Арслан сказал это очень тепло, безо всякой иронии, наоборот — полностью одобряя выбор друга, но тот все же смутился и неловко запротестовал:

— Да нет, какой там по стопам... Мне и в голову-то не приходило, что стану нефтяником, не веришь? Я в театральное, поступал. И заявление уже подал, все вроде бы нормально, думал — пройду. Отец тогда пошел прямо к директору и попросил: на экзаменах обязательно завалите, не желаю, мол, чтобы он артистом вырос. Вот такие пироги...

— Надо же, какой суровый!

Покусывая травинку и морщась от ее горького сока, Атнабай некоторое время помолчал, потом резко привстал и бросил в костер сухие стебли полыни. Они занялись с шорохом, и пламя мигом поднялось высоко и желто; просветлело и лицо Атнабая, будто в высоком огне сгорала вместе со степной пахучей травою и память о той обидной неудаче; уже не ожидая дальнейших расспросов, он весело и легко досказал:

— Ну, на экзаменах, конечно, дали мне прочихаться — до сих пор помню. Подходит ко мне один заслуженный артист — он у них там главным был — и говорит певучим таким голосом, словно стихи читает: «Вы, говорит, молодой человек, Атнабай Мухаметгараевич Бахитгараев, как я понимаю, собираетесь стать актером. Но верите ли вы, что сумеете донести до народа великие чувства, передать со сцены великие мысли, или же пришли сюда из простого отроческого любопытства?» Нет, отвечаю, не из любопытства, верю. «Ну что ж, прекрасно. Тогда представьте себе на минуту такое дело: вы, скажем, не безусый юноша, но опытный буровой мастер. И даже прогремели успешным трудом на всю Башкирию, ваше имя окружено славою и почетом.
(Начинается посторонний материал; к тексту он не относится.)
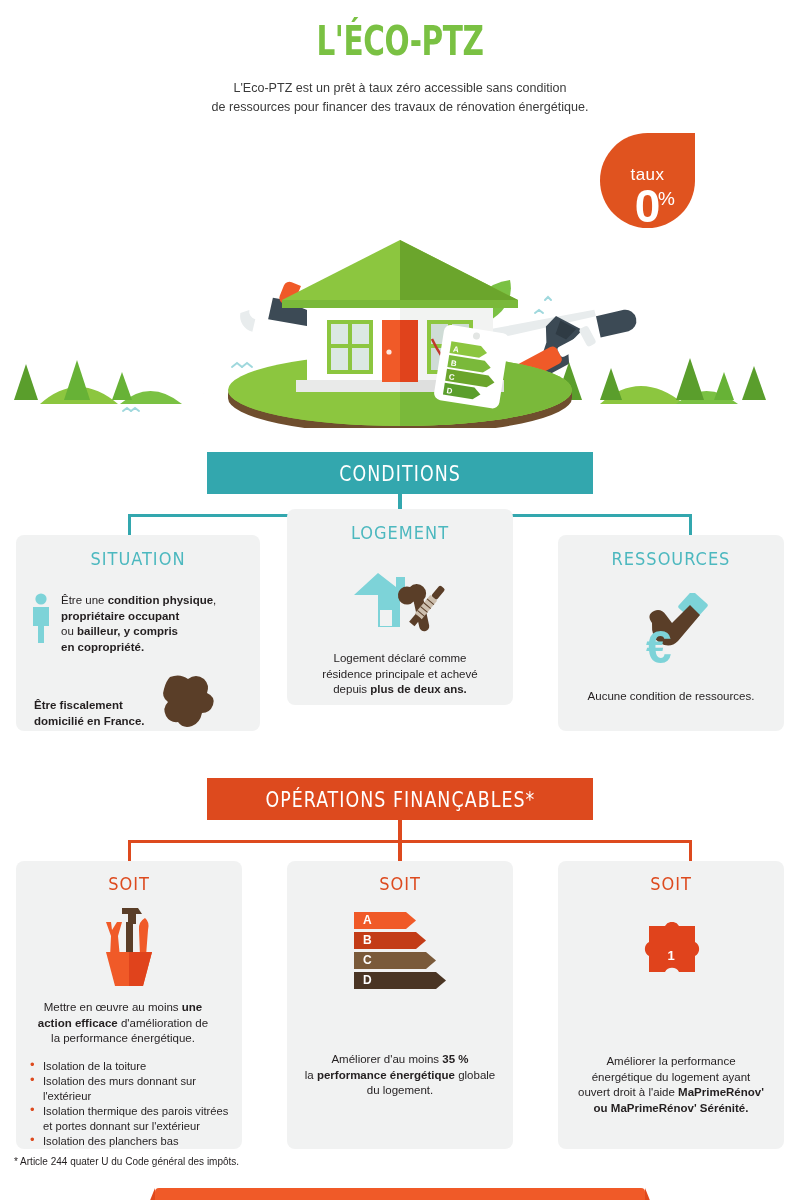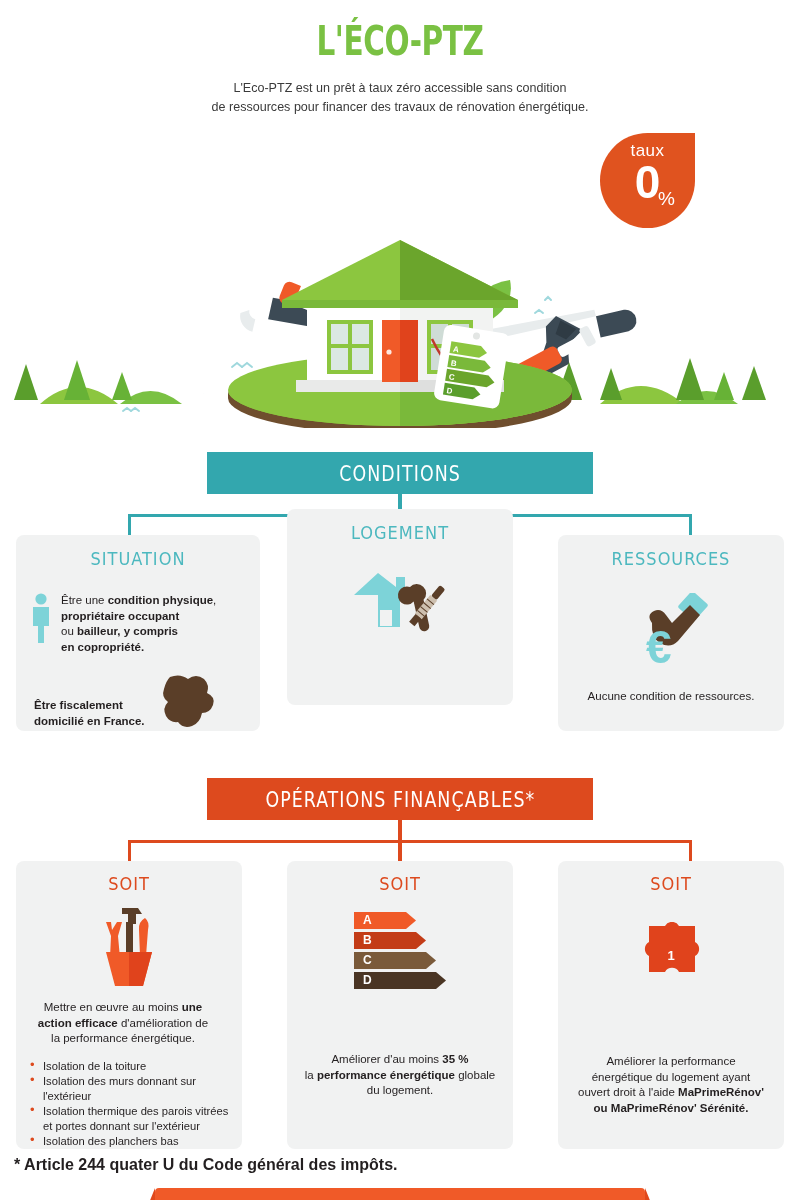--- a/index.html
+++ b/index.html
@@ -42,7 +42,7 @@
     color: #fff; text-align: center;
     font-family: "Liberation Sans", sans-serif;
   }
-  .badge .taux { display: block; margin-top: 8px; font-size: 17px; letter-spacing: .5px; }
+  .badge .taux { display: block; margin-top: 32px; font-size: 17px; letter-spacing: .5px; }
   .badge .zero { display: block; margin-top: -2px; font-size: 46px; font-weight: bold; line-height: 46px; }
   .badge .pct  { position: absolute; right: 20px; bottom: 18px; font-size: 19px; }
 

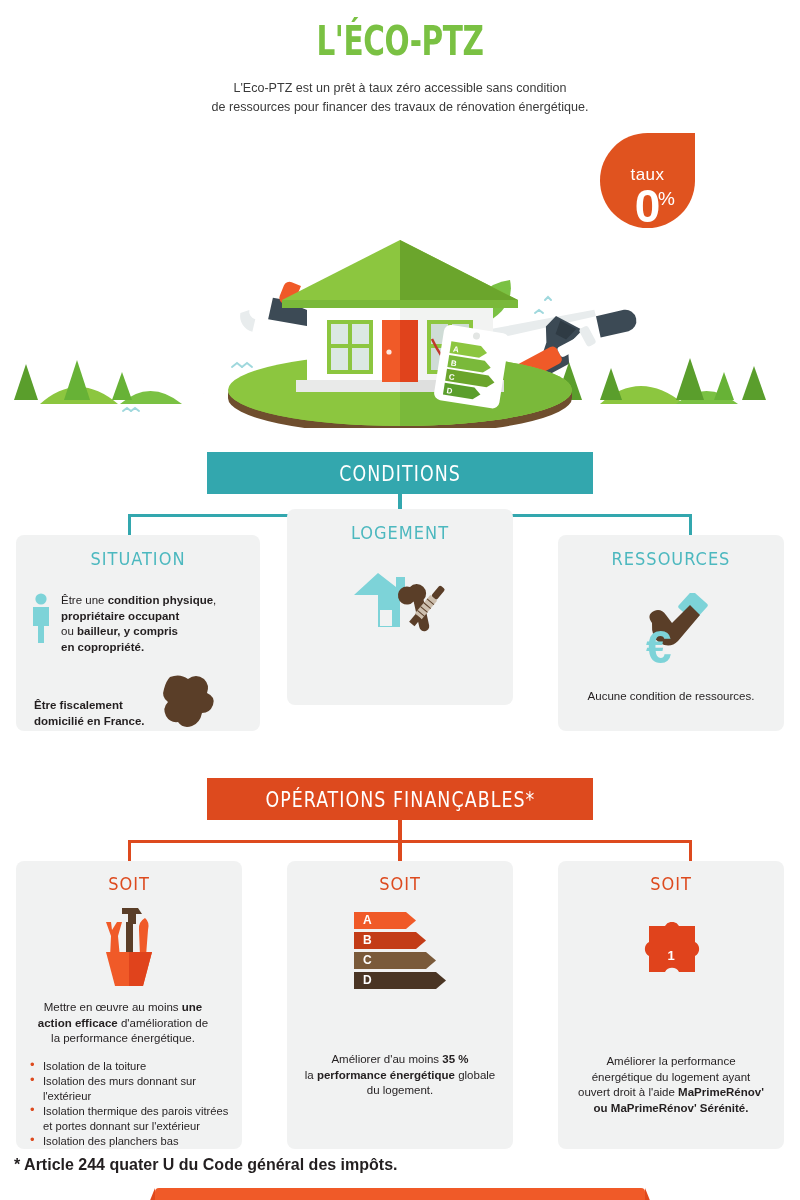--- a/index.html
+++ b/index.html
@@ -345,6 +345,9 @@
         </g>
       </svg>
     </div>
+    <div class="card-body" style="padding:14px 16px 0 16px;">
+      Logement déclaré comme<br>résidence principale et achevé<br>depuis <b>plus de deux ans.</b>
+    </div>
   </div>
 
   <div class="card" style="left:558px; top:535px; width:226px; height:196px;">

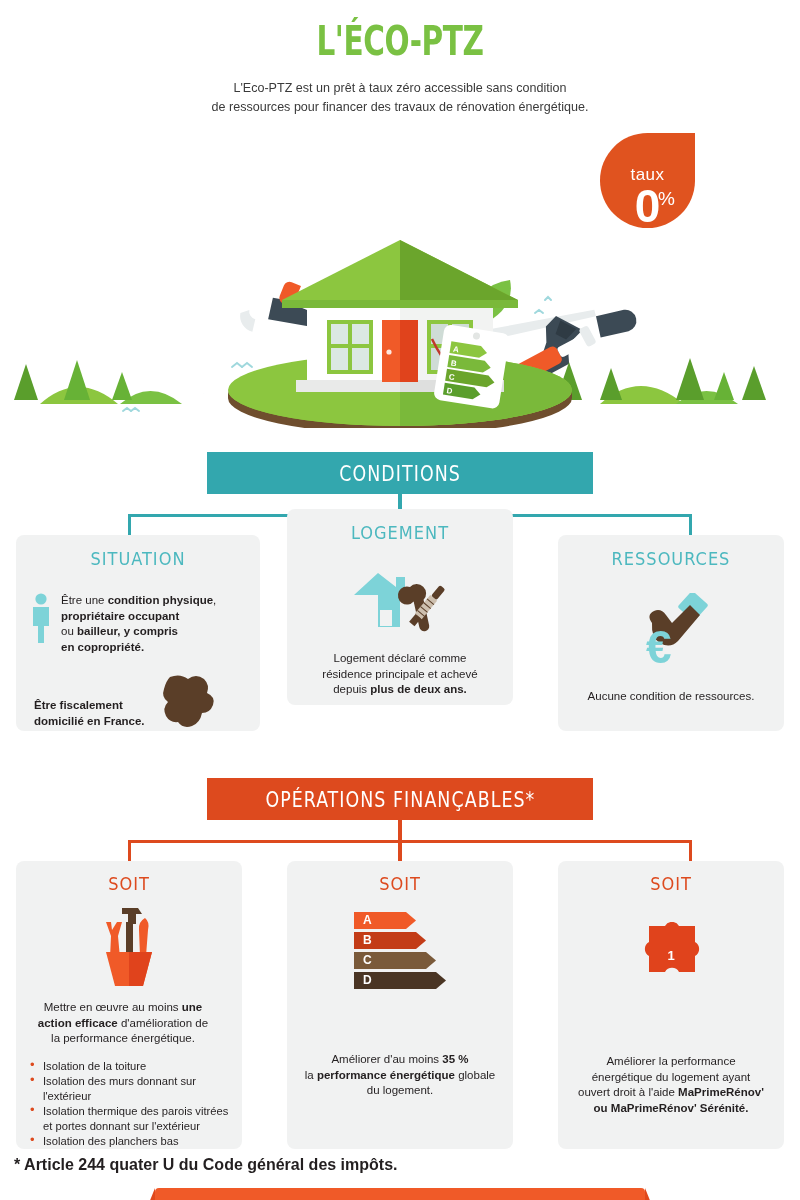--- a/index.html
+++ b/index.html
@@ -116,7 +116,7 @@
 
   .footnote {
     position: absolute; left: 14px; top: 1156px;
-    font-size: 16px; color: #231f20; font-weight: bold;
+    font-size: 10px; color: #231f20;
   }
Но вот в один прекрасный день люди, работающие с вами, перестали вас уважать — почему? Потому — что вы зазнались, от больших похвал у вас закружилась голова, и вы возомнили себя единоличным героем. Вам понятно?» Понятно, говорю, чего же тут непонятно. «Ну, если понятно, то подготовьтесь, пожалуйста, и будьте добры показать нам этого мастера».